Dataset entries
BEGIN

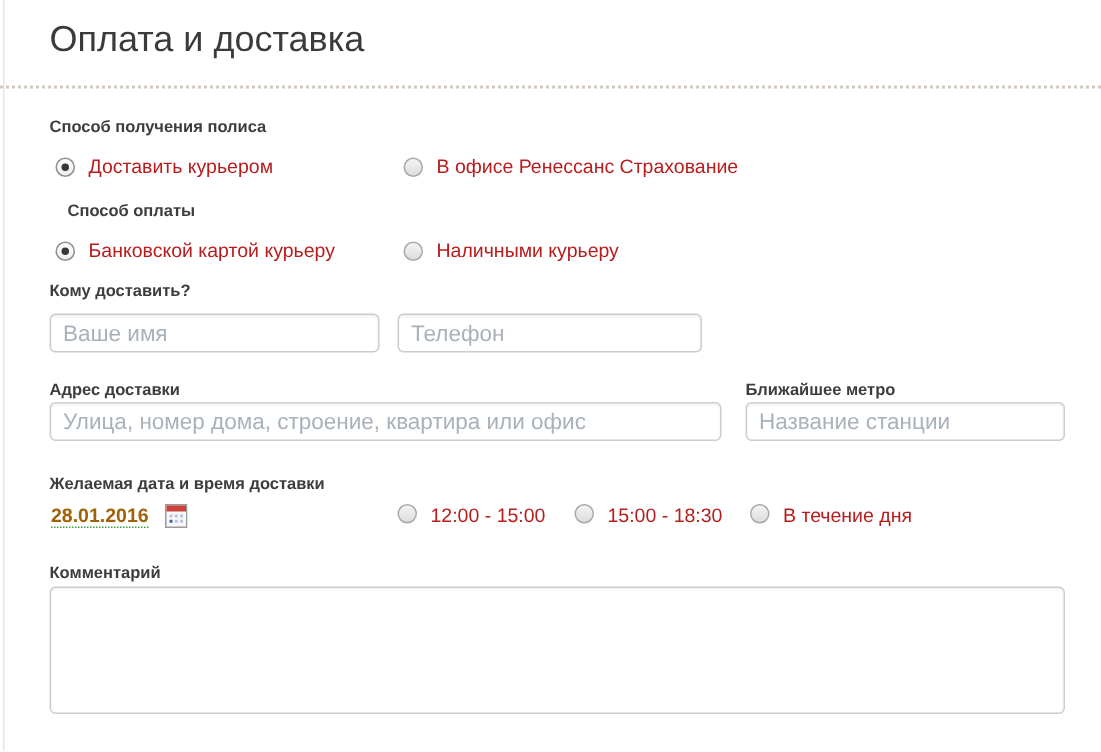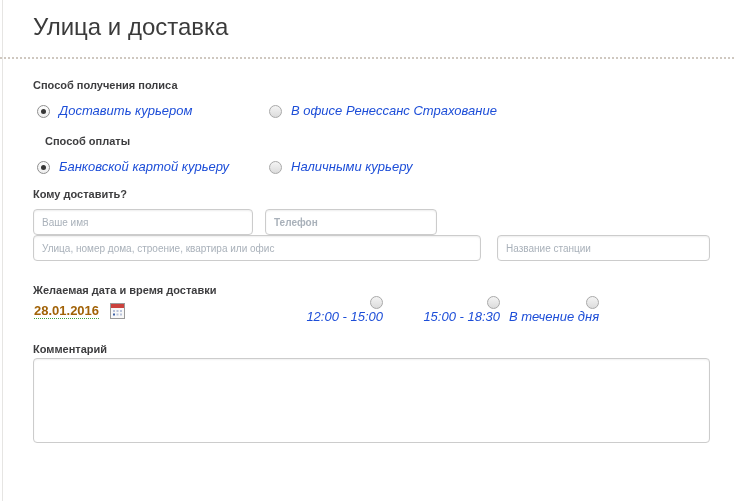"Улица и доставка" h1.page-title { text: Улица -> Оплата }
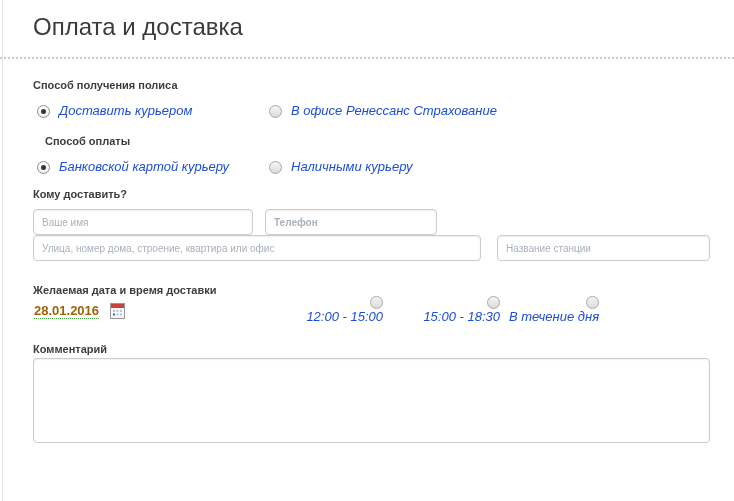"Доставить курьером" .radio-label { color: #1d4ed8 -> #b91c1c; font-style: italic -> none }
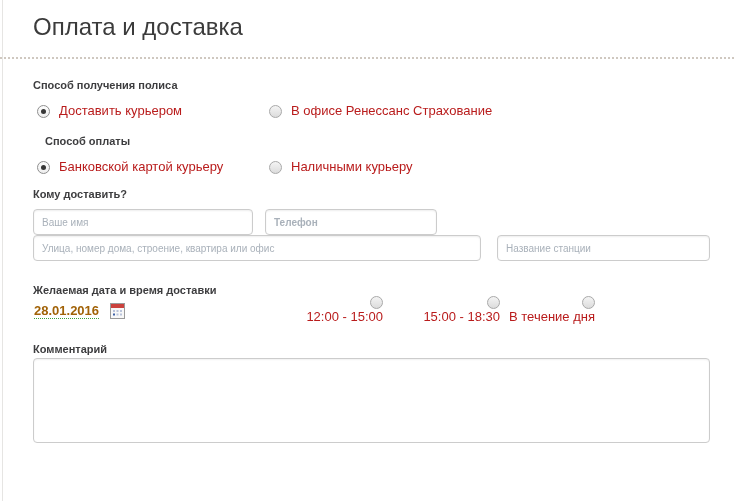"Ваше имя" .ti { font-size: 10px -> 15px }
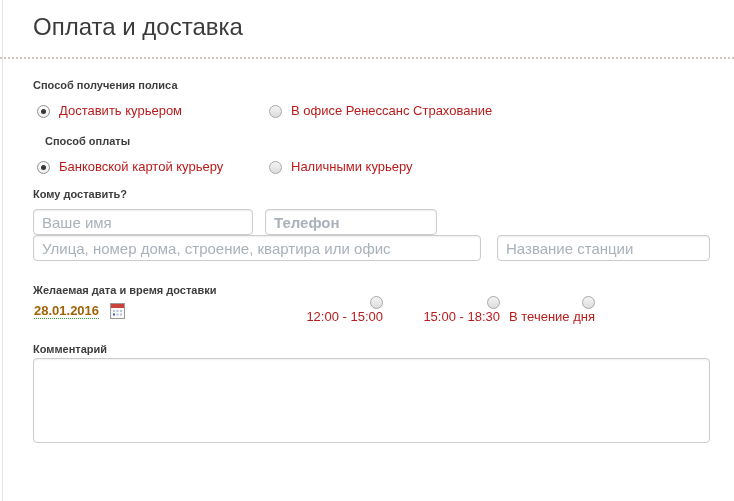"Телефон" .ti-phone { font-weight: bold -> none; width: 172px -> 203px }
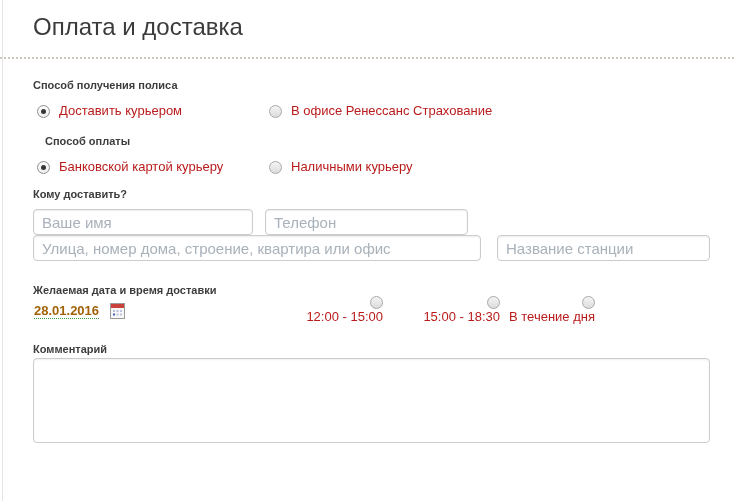"Адрес доставки" div.addr-labels { html: none -> <div> <div>Адрес доставки</div> <div>Ближайшее метро</div> </div> }
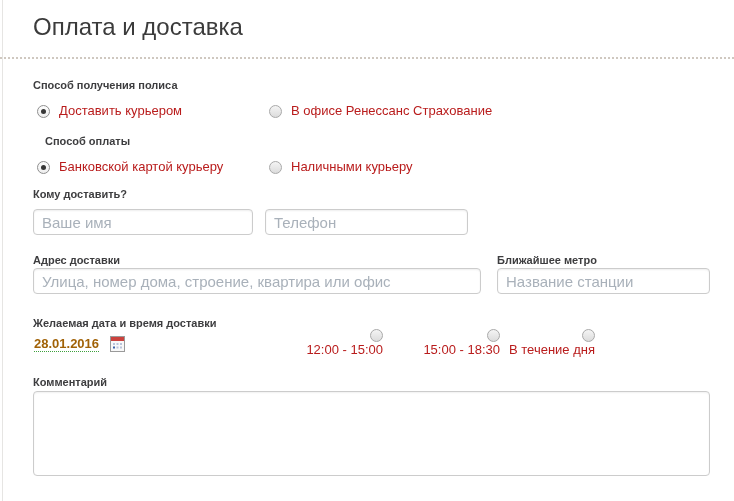"12:00 - 15:00" .time-opt { align-items: flex-end -> flex-start; flex-direction: column -> none }
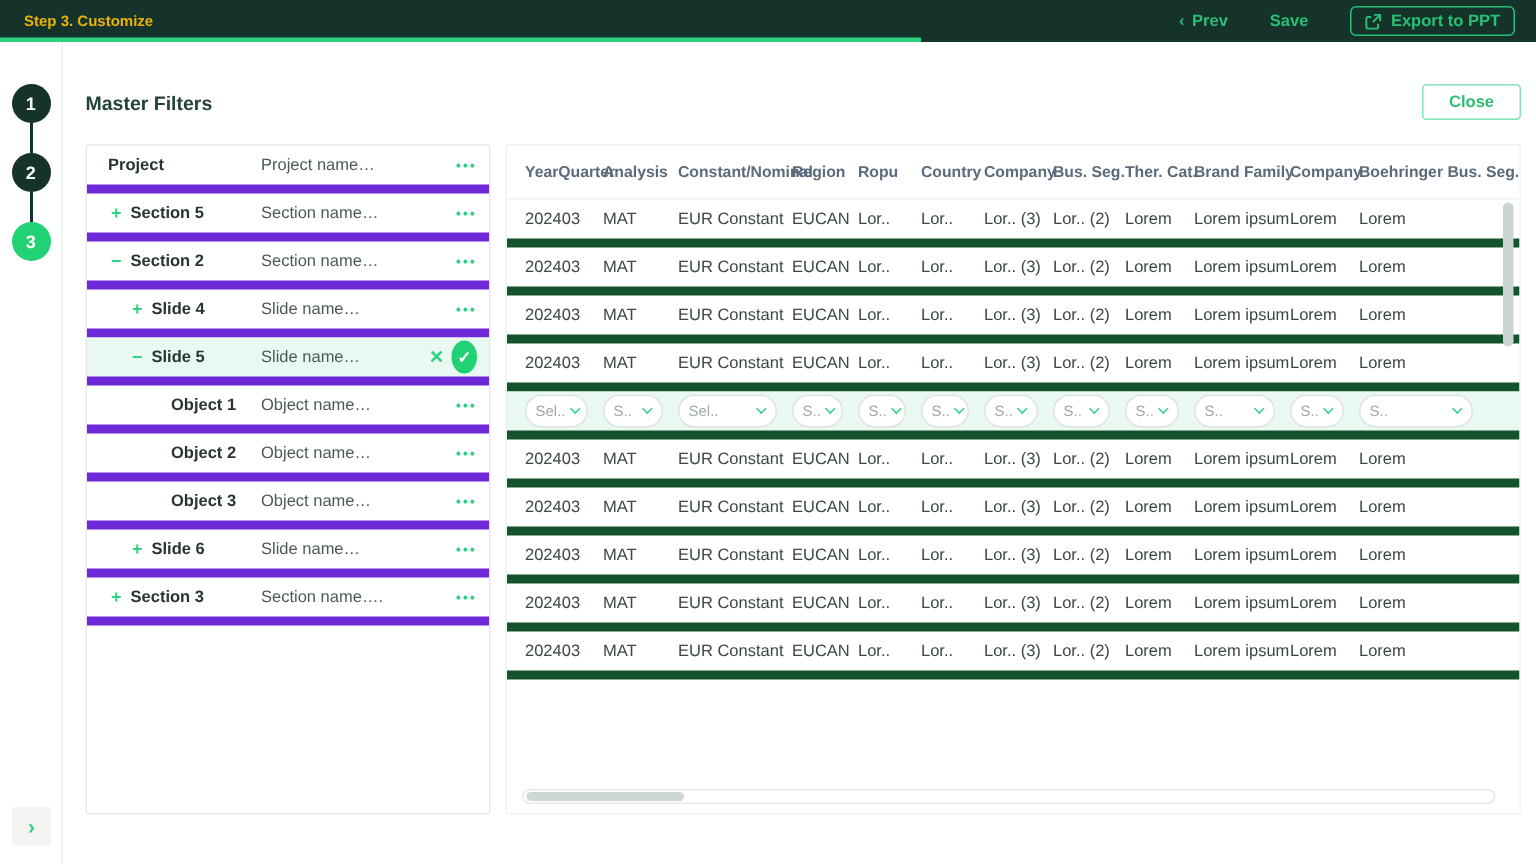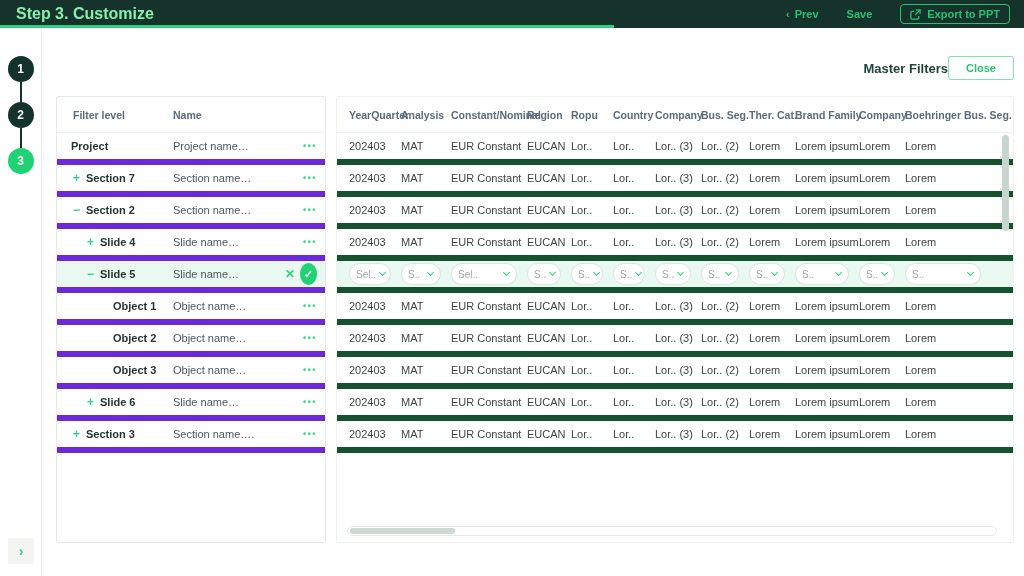"Step 3. Customize" .tb-step { color: #86efac -> #eab308; font-size: 16px -> 10px }
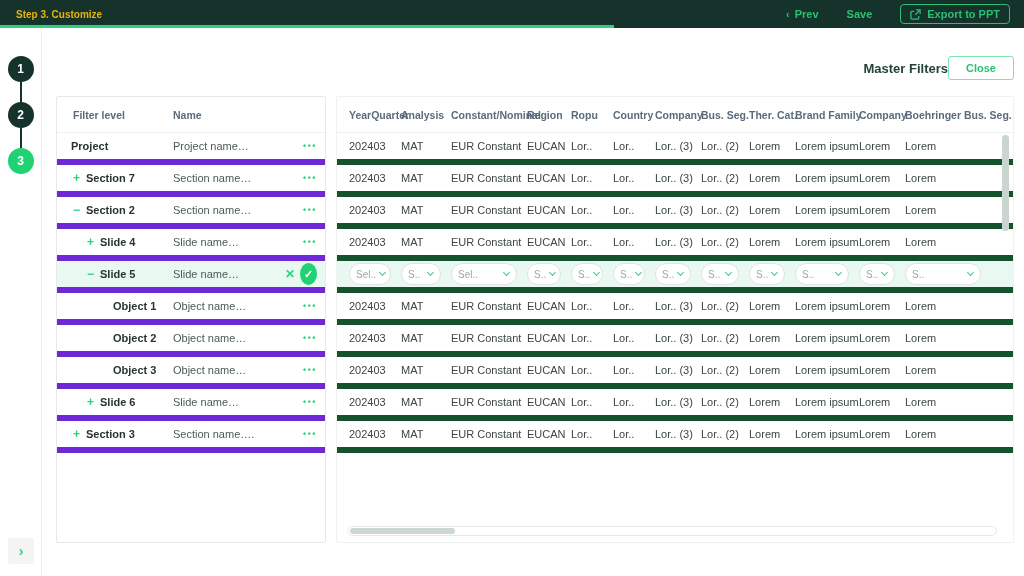"Master Filters" .main { align-items: flex-end -> none }
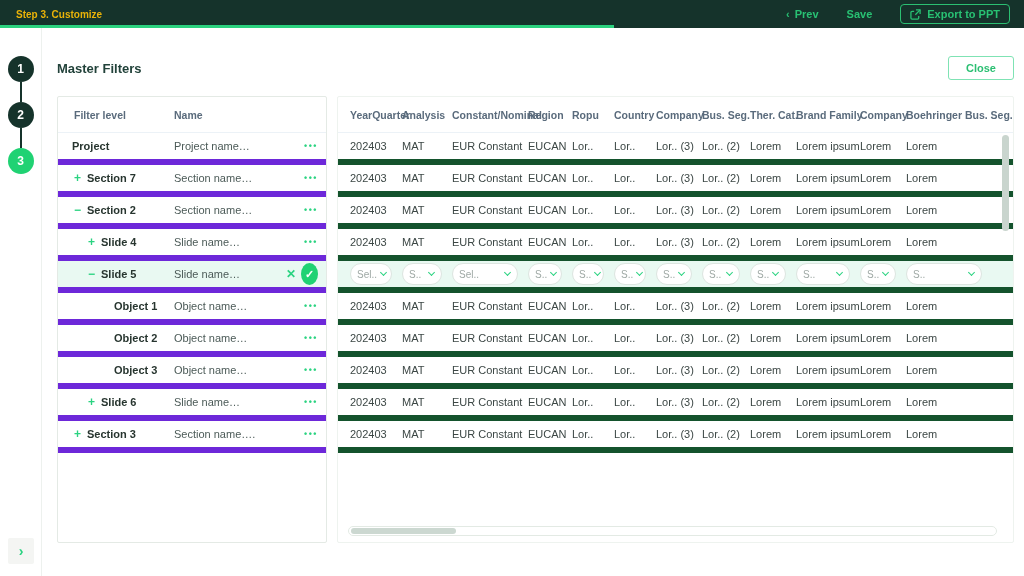"Filter level" div.lhead { html: <div> <div>Filter level</div> <div>Name</div> <div></div> </div> -> none }
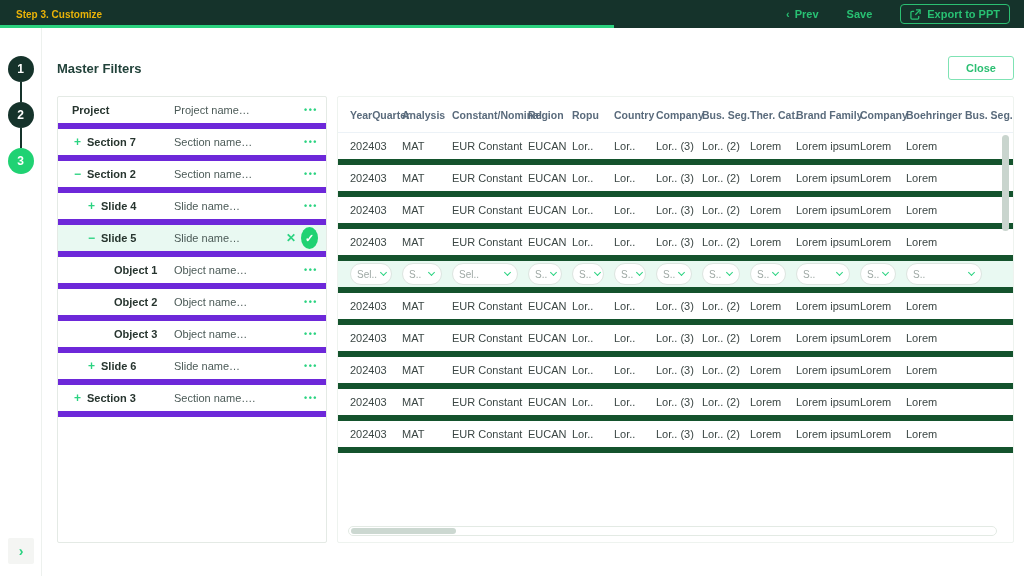"Section 7" span { text: 7 -> 5 }
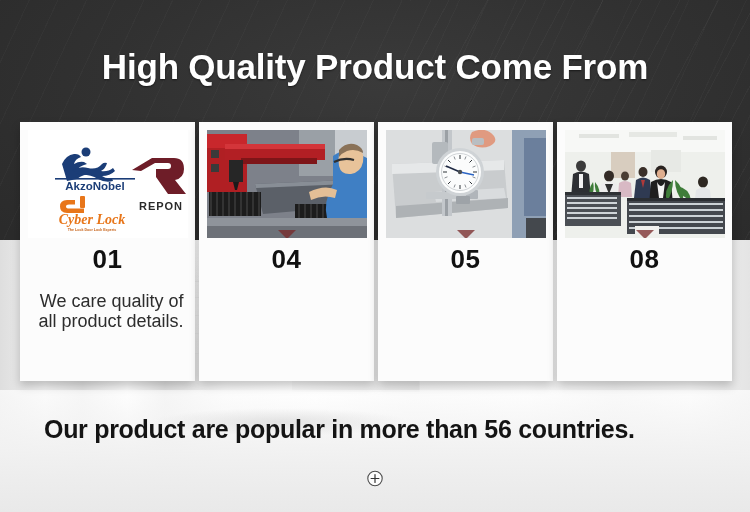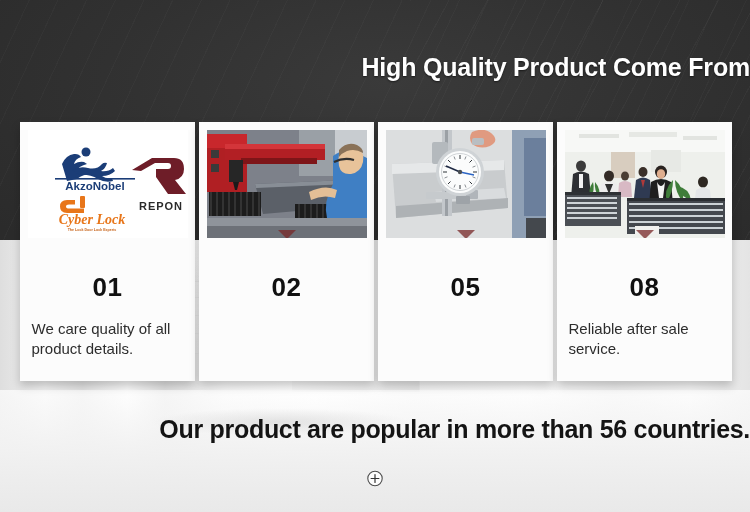"High Quality Product Come From" .heading { font-size: 25px -> 35px; text-align: right -> center }
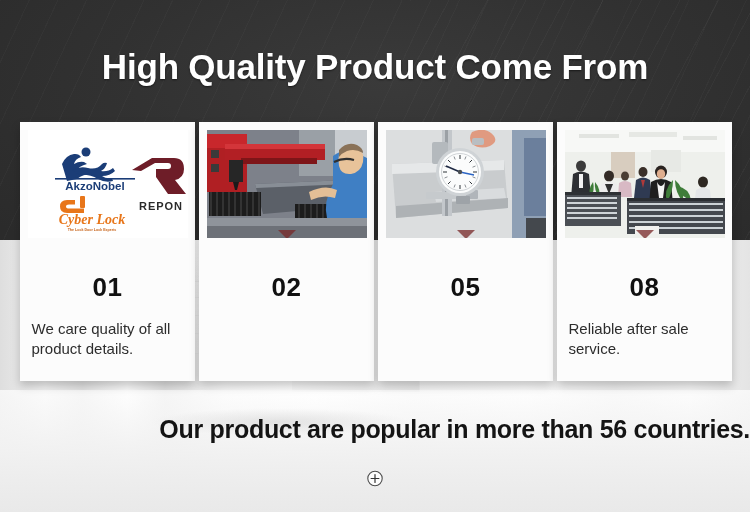"01" .card-number { margin-top: 34px -> 6px }
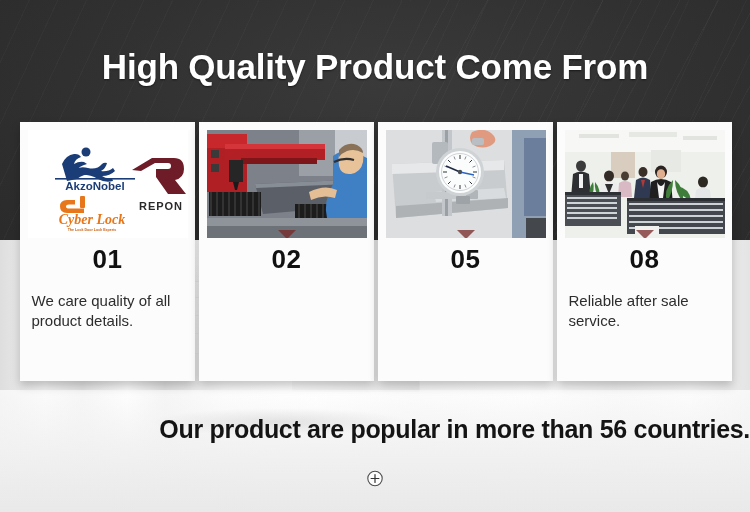"02" div.card-number { text: 02 -> 04 }
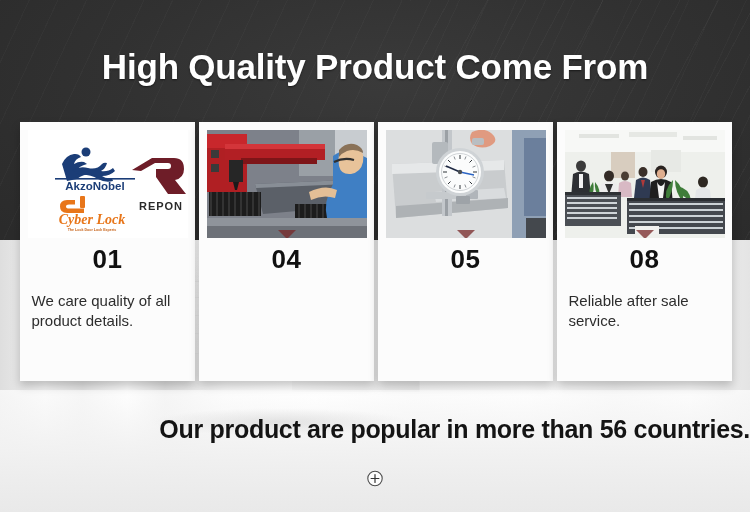"We care quality of all" .card-text { font-size: 15px -> 18px; text-align: left -> right }
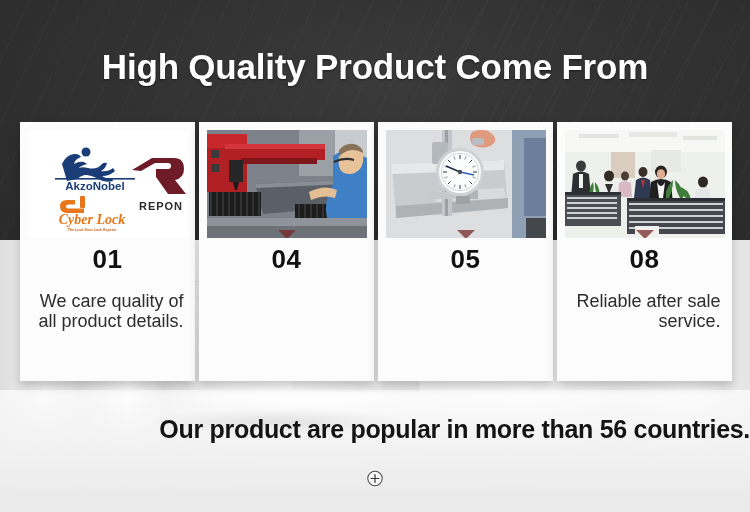"Reliable after sale service." div.card-text { html: <div>Reliable after sale service.</div> -> none }
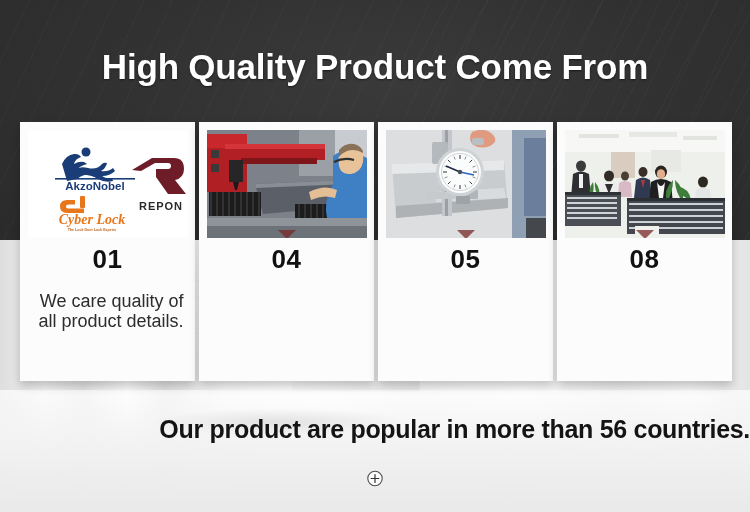"Our product are popular in" .bottom-line { text-align: right -> left }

END

Restate word for word the lines from the one holding "flex-end -> flex-start;" down through the last line of the records above, and do not include the pictures.

"12:00 - 15:00" .time-opt { align-items: flex-end -> flex-start; flex-direction: column -> none }
"Step 3. Customize" .tb-step { color: #86efac -> #eab308; font-size: 16px -> 10px }
"Master Filters" .main { align-items: flex-end -> none }
"Filter level" div.lhead { html: <div> <div>Filter level</div> <div>Name</div> <div></div> </div> -> none }
"Section 7" span { text: 7 -> 5 }
"High Quality Product Come From" .heading { font-size: 25px -> 35px; text-align: right -> center }
"01" .card-number { margin-top: 34px -> 6px }
"02" div.card-number { text: 02 -> 04 }
"We care quality of all" .card-text { font-size: 15px -> 18px; text-align: left -> right }
"Reliable after sale service." div.card-text { html: <div>Reliable after sale service.</div> -> none }
"Our product are popular in" .bottom-line { text-align: right -> left }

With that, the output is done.